Rosemary Wessel and Jane Winn are the archers that very competently aim their arrows of justice at pipeline companies and polluters trying to invade their beautiful Berkshires.
Quiz
Which organization has stopped not one but two potentially hazardous gas pipelines from running through the hill towns and the Berkshires, and then demonstrated to the folks of New Hampshire how they could do the same?
- A: NRA
- B: NGI (Natural Gas Intelligence)
- C: BEAT (Berkshire Environmental Action Team)
- D: GCC (the Global Climate Coalition: an industry lobbying group)
- E: Don't Know
You will know the answer after you have read the article.
Jane Winn
Jane grew up in the neighborhood, Pittsfield, and from the earliest age found herself drawn to the Housatonic River and the area wetlands, crawling on her belly to observe critters in their natural habitat and drinking in the life of the natural world. When the river would run orange or any other color of the rainbow, she wondered about the source of the colors. Many days she had to hold her nose because the smell was so repellent, and once she recalls her family going out to watch a mighty Housatonic emit flames and smoke! Even as a child she knew that something was rotten in Denmark, and lucky for all of us that she never lost her child-like wonder and love of the natural world or her child’s outrage that someone or something was hurting it. Jane said that if she knew, when young, that Environmental Activist was a job title, she would have homed to like a bear to honey. As it was, she received her Bachelors Degree in biology and her Masters Degree in Zoology.
Her first major entry into the world of activism came when she saw that a vernal pool in her area was being imperiled by the administration of Berkshire Community College, and regulators were allowing its illegal destruction! She believed that the Wetlands Protection Act was supposed to prevent this sort of destruction. Evidently, the government needed help upholding their own laws, and that is how the Berkshire Environmental Action Team (BEAT) started back in 2002. In 2007, Jane received awards from the Massachusetts Association of Conservation Commissions, Pittsfield Community Television, and the Housatonic Valley Association for her work to protect the environment. To quote an article about her,
“Long an environmental advocate and mobilizer of community interest and involvement in wetlands permitting deliberations and open space preservation in the Berkshires, Jane Winn is fierce in her determination and seldom willing to take ‘no’ for a final answer. She has demonstrated many times over that perseverance is a powerful advocacy skill.”
The current administration of Berkshire Community College is helping to restore the vernal pool complex imperiled by the past administration.
Rosemary Wessel
Rosemary Wessel was born and raised in Brattleboro, VT. Her parents immigrated from post WWII Holland, and the issues they passed down, both actively and passively inform her activism.

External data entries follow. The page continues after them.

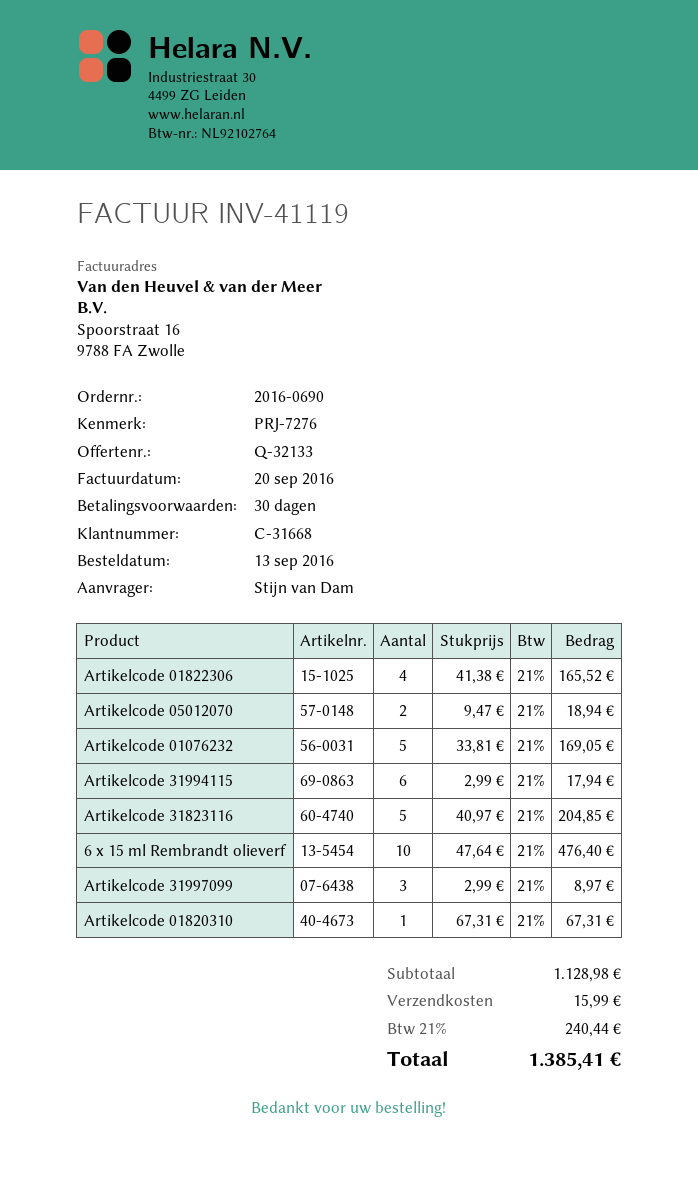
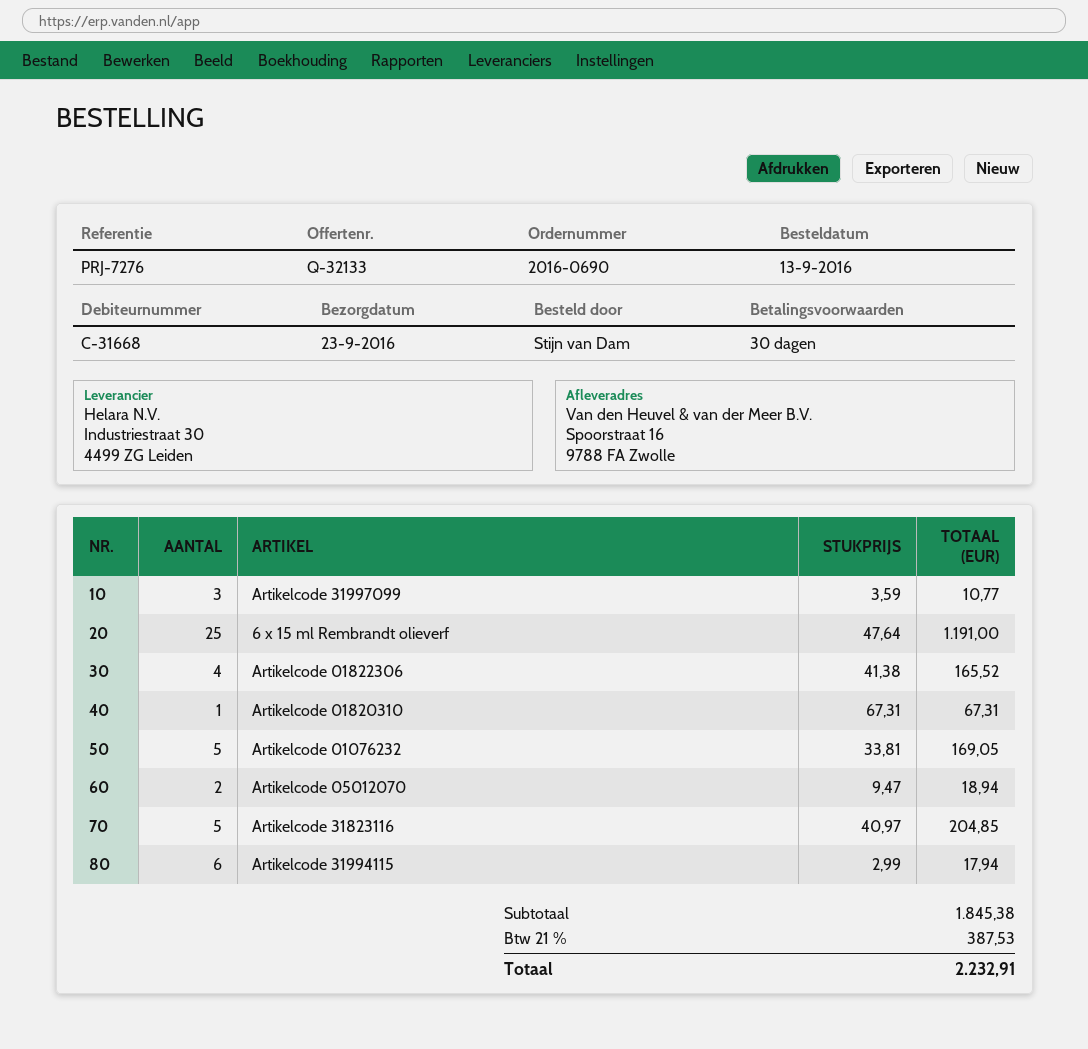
6 x 15 ml Rembrandt olieverf: 10 x 47.64 = 476.40 -> 25 x 47.64 = 1191.00
Artikelcode 31997099: 3 x 2.99 = 8.97 -> 3 x 3.59 = 10.77
subtotal: 1128.98 -> 1845.38
shipping: 15.99 -> none
tax: 21% = 240.44 -> 21% = 387.53
total: 1385.41 -> 2232.91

She said of her parents,
“They were, both of them, nervy, brave, and fearful, all at the same time.”
The nervy and brave parts, they passed on to their daughter.
When in the early 40’s, the Nazis were ‘recruiting’ young men to work in their factories, her father ducked out of sight, staying with friends and working odd jobs. When Rosemary wanted the family to build a chicken coop he tried to dissuade her by emphasizing how dusty and dirty they were. Rosemary wondered how he knew this and he told her the story—how German soldiers were going farm to farm grabbing potential laborers, and all he had time to do was duck into the chicken coop! Bombs were dropping, dust was flying, but he had no choice other than to remain silent and still among the chickens. It did not leave an aspiration for becoming a poultryman! When Rosemary was a child, her mother from Rotterdam constantly encouraged her to take extra clothing, food, and bedding wherever they went. It took Rosemary years to understand that her own mother’s childhood required this readiness.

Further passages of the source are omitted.